-- RAW DATA follows --

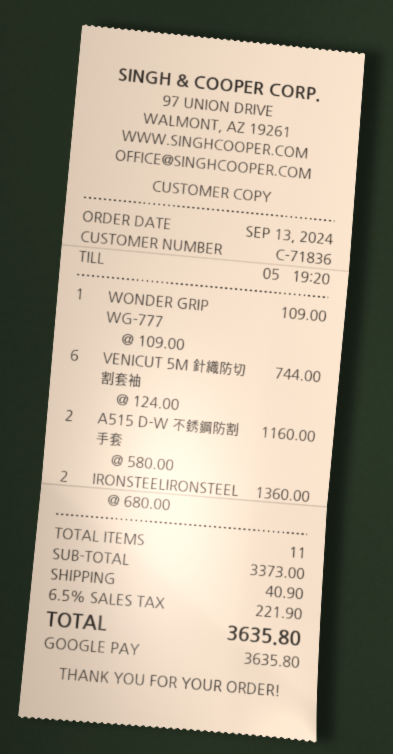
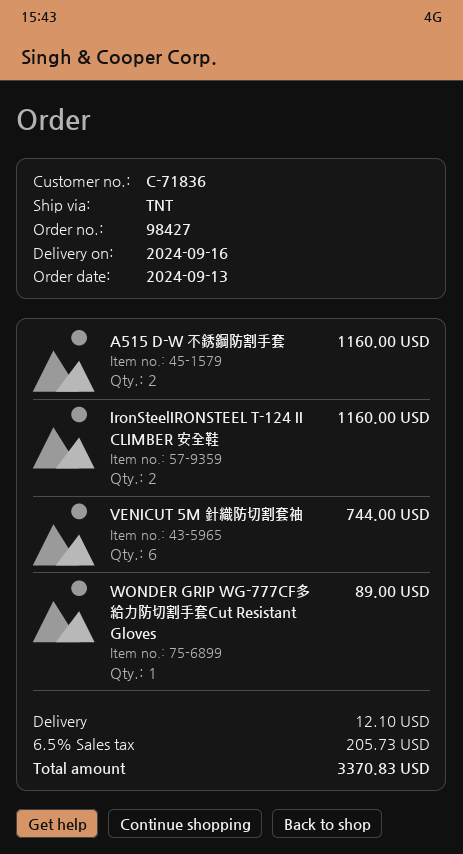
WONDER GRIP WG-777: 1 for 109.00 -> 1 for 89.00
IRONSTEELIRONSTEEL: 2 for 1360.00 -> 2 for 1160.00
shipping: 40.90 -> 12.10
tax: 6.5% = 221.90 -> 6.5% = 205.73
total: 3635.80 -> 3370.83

-- RAW DATA concluded --
-- RAW DATA follows --

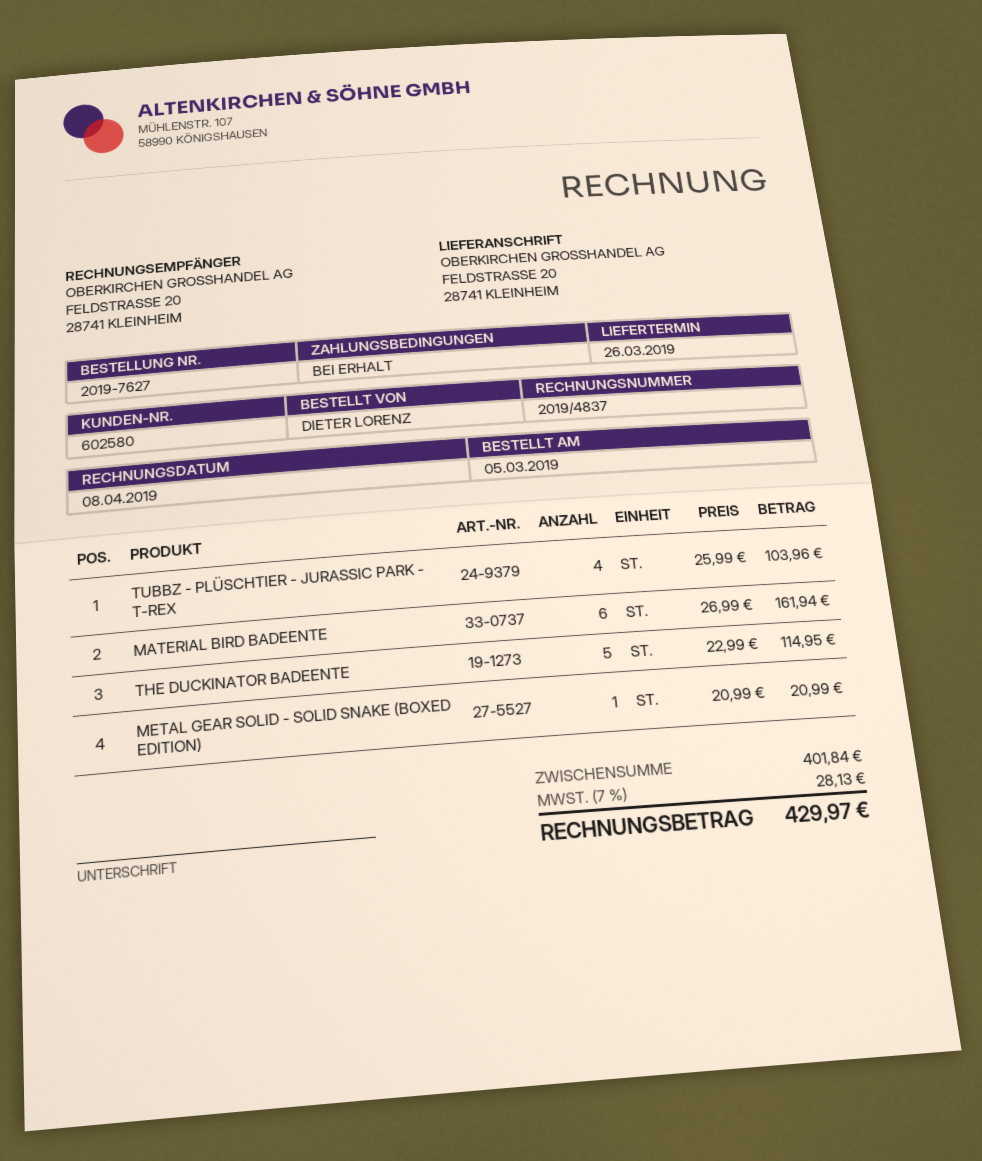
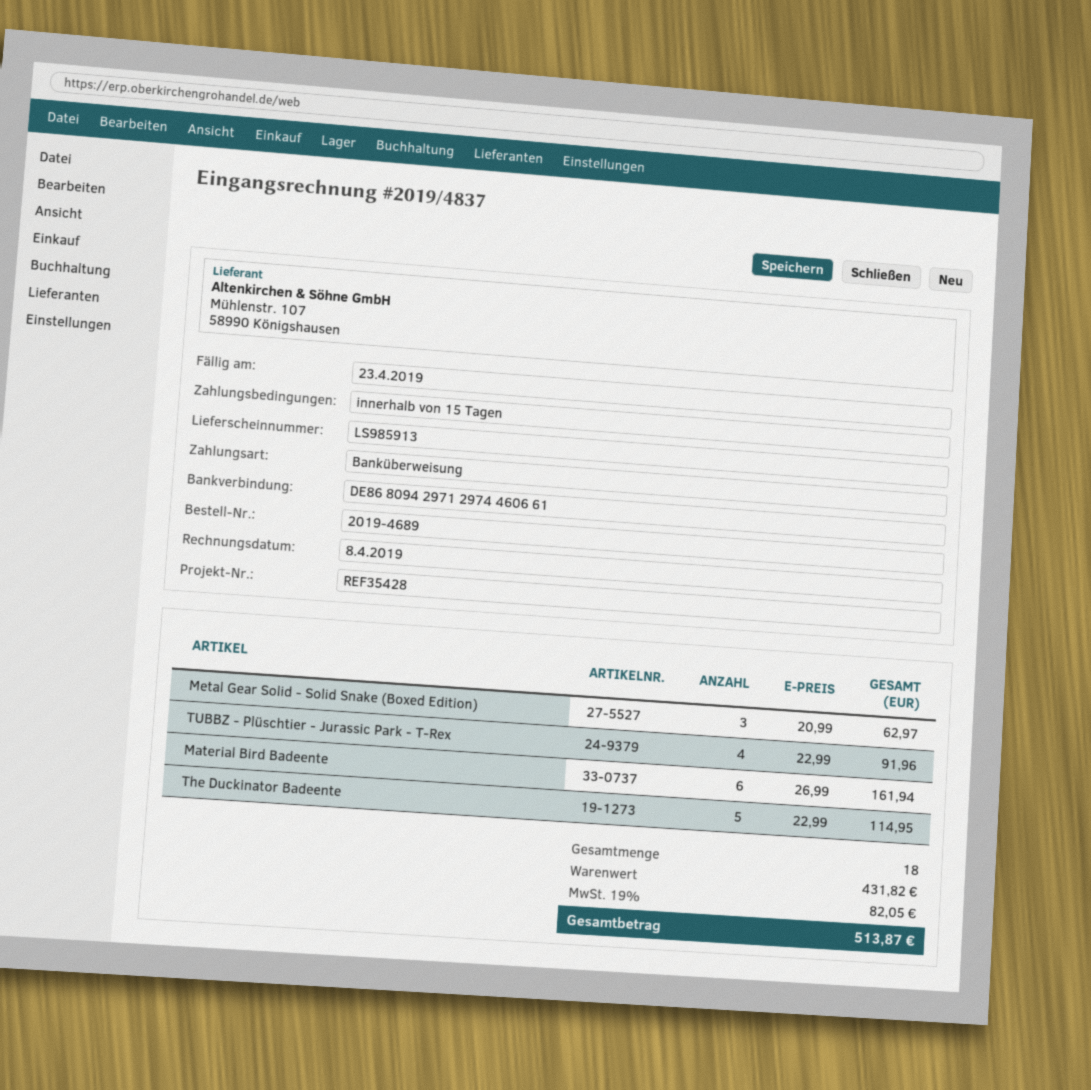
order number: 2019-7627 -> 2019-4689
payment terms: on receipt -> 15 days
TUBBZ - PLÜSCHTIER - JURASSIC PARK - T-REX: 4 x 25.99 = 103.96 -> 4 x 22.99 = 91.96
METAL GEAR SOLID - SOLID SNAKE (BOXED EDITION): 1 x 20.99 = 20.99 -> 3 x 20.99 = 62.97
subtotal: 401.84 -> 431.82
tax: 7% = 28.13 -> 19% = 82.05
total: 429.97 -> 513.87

-- RAW DATA concluded --

- TASK DESCRIPTION:
Only one stretch of the records above is wanted: the lines between the one holding "WONDER GRIP WG-777: 1" and the one holding "total: 3635.80 -> 3370.83", inclusive, reproduced exactly.

- EXERCISE OUTPUT:
WONDER GRIP WG-777: 1 for 109.00 -> 1 for 89.00
IRONSTEELIRONSTEEL: 2 for 1360.00 -> 2 for 1160.00
shipping: 40.90 -> 12.10
tax: 6.5% = 221.90 -> 6.5% = 205.73
total: 3635.80 -> 3370.83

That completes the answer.